The Caption Generator project is an open-source tool that uses image recognition and caption generation to provide meaningful descriptions for images. It features a user-friendly interface built with Gradio, allowing users to upload an image and receive an auto-generated caption.
This project is written in Python and is open for contributions.
- Image Content Recognition: Detects objects and content within an image.
- Caption Generation: Provides descriptive captions for uploaded images.
- Gradio Interface: An intuitive web-based UI for easy interaction.
- Customizable: Modular architecture to extend and adapt functionality.
- Python
- Gradio for the user interface
- TensorFlow/PyTorch for the backend models
- OpenCV for image processing (if applicable)

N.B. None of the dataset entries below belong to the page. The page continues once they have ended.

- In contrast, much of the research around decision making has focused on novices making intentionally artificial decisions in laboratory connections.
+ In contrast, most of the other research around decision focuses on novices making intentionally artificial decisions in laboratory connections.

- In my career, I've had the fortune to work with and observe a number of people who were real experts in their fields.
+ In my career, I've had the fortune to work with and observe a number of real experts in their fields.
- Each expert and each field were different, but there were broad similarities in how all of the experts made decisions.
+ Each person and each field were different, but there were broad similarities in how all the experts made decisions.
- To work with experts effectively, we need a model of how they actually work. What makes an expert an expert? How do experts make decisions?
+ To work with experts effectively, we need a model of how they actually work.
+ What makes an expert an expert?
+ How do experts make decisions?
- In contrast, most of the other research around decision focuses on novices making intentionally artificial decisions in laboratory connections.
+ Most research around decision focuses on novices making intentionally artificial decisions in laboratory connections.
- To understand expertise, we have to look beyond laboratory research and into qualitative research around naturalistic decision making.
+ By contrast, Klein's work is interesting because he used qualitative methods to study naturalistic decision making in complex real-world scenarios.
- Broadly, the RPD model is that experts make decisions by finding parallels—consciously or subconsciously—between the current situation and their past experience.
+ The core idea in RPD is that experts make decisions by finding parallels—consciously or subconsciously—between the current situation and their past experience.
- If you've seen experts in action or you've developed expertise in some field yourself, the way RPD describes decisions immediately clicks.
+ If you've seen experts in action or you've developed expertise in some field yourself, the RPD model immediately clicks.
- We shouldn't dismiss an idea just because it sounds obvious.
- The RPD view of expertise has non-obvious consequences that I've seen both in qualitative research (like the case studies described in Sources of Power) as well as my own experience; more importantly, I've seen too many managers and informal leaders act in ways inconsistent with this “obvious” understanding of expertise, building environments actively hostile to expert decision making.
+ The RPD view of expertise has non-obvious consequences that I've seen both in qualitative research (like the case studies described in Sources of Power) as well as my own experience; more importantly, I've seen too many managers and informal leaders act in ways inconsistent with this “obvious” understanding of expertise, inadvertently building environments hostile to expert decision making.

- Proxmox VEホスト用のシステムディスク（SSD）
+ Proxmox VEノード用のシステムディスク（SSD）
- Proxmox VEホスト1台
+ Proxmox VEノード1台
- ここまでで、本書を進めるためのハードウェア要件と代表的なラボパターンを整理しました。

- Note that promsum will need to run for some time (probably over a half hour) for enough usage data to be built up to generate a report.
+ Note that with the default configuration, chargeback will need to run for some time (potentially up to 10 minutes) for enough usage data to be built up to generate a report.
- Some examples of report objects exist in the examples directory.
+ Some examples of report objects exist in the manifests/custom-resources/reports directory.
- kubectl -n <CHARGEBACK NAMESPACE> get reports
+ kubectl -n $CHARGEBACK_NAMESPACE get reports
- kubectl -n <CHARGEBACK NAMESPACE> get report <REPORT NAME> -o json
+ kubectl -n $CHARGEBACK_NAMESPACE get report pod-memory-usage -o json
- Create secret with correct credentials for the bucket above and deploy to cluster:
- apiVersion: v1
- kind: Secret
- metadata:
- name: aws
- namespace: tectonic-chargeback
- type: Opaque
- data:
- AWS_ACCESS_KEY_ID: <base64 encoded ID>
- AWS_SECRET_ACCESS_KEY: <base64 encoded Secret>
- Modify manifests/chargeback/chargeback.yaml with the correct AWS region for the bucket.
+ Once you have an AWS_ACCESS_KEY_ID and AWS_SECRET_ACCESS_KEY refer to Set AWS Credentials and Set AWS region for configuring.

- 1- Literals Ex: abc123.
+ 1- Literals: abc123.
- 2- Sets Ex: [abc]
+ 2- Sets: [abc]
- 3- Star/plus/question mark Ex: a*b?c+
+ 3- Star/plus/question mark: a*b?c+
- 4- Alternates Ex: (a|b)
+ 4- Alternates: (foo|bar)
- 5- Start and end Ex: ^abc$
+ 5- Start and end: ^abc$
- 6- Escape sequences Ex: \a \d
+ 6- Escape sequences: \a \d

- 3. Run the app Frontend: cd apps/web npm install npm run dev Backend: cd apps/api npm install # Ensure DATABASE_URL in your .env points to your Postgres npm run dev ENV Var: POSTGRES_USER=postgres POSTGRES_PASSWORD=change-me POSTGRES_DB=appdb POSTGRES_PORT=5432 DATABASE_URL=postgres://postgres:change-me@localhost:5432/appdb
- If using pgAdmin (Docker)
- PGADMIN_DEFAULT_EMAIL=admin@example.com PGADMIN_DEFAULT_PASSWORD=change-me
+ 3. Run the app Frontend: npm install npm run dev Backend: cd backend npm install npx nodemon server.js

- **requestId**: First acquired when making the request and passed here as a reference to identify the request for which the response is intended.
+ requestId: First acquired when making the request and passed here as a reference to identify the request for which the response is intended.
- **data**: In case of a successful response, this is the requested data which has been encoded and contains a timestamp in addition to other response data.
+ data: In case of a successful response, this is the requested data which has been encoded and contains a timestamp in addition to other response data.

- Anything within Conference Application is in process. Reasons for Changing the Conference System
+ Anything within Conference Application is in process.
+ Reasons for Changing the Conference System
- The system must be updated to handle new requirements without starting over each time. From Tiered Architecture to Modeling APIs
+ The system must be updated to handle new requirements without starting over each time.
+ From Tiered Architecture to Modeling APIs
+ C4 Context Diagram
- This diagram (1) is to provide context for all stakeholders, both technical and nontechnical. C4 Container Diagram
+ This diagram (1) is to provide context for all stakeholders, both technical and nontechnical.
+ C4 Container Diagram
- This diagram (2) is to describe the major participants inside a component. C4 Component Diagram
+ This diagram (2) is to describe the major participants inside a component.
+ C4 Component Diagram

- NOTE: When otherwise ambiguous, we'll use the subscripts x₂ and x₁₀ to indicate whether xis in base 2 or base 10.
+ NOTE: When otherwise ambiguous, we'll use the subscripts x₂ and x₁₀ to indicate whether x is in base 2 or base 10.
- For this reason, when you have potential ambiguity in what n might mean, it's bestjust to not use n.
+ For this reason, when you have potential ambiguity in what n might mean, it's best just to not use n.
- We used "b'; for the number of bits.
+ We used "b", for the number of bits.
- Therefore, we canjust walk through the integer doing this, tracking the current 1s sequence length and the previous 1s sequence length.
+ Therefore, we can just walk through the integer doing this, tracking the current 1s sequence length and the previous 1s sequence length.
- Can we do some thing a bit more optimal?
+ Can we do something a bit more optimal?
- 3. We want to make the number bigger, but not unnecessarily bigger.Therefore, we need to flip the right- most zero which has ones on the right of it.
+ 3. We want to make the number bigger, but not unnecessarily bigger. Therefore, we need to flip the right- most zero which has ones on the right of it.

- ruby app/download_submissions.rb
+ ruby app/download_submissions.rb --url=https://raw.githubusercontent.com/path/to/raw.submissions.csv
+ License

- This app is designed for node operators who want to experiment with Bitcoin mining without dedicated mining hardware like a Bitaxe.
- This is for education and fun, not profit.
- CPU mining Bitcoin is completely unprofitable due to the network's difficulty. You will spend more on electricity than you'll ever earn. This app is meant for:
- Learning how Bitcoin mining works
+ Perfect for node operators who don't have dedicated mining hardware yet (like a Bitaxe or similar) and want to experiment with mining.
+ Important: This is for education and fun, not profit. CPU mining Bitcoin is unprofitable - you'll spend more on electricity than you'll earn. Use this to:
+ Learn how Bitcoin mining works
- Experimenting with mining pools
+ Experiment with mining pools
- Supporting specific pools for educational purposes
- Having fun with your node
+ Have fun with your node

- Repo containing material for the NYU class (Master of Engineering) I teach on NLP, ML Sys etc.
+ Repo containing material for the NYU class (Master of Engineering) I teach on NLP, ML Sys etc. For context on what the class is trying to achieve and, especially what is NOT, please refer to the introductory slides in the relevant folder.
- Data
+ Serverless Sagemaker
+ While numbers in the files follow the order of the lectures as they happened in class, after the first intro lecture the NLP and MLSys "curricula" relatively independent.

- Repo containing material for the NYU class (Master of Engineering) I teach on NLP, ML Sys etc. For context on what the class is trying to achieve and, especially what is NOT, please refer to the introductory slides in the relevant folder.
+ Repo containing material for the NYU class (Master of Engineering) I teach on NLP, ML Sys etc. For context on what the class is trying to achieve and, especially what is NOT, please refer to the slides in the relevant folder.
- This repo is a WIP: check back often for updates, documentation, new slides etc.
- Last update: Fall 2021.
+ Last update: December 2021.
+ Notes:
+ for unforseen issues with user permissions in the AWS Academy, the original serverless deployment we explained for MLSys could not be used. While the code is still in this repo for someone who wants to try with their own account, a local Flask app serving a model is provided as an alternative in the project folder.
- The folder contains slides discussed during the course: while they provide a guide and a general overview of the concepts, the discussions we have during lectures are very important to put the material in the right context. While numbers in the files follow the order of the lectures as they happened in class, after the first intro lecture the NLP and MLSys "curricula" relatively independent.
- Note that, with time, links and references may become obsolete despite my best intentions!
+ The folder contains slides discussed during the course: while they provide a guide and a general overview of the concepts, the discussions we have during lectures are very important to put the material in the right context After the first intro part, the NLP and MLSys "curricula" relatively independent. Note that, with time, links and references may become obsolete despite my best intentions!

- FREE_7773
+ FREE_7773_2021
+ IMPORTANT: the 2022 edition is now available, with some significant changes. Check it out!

- The image is uploaded via the Gradio interface.
- The backend processes the image and generates a caption using a pretrained model.
- The caption is displayed in the Gradio interface.
- Uses pretrained models for image captioning (e.g., ResNet + Transformer architecture).
- Open for customization with other models.
- Clone the repository:
git clone https://github.com/Auth0r-C0dez/Caption_generator.git cd Caption_generator
- Install the dependencies through requirements.txt:
pip install -r requirements.txt
- Start the application:
python app.py
- Open the URL provided by Gradio in your web browser.
- Upload an image and view the generated caption.
"A group of people sitting around a table with laptops."
The project allows customization to improve its functionality:
- Dataset and Keywords: The dataset and the manually added list of keywords for image orientation and recognition can be modified or expanded to enhance the system's performance and accuracy.
- Caption Orientation: The logic for caption generation can be optimized further to provide more coherent and contextually appropriate captions.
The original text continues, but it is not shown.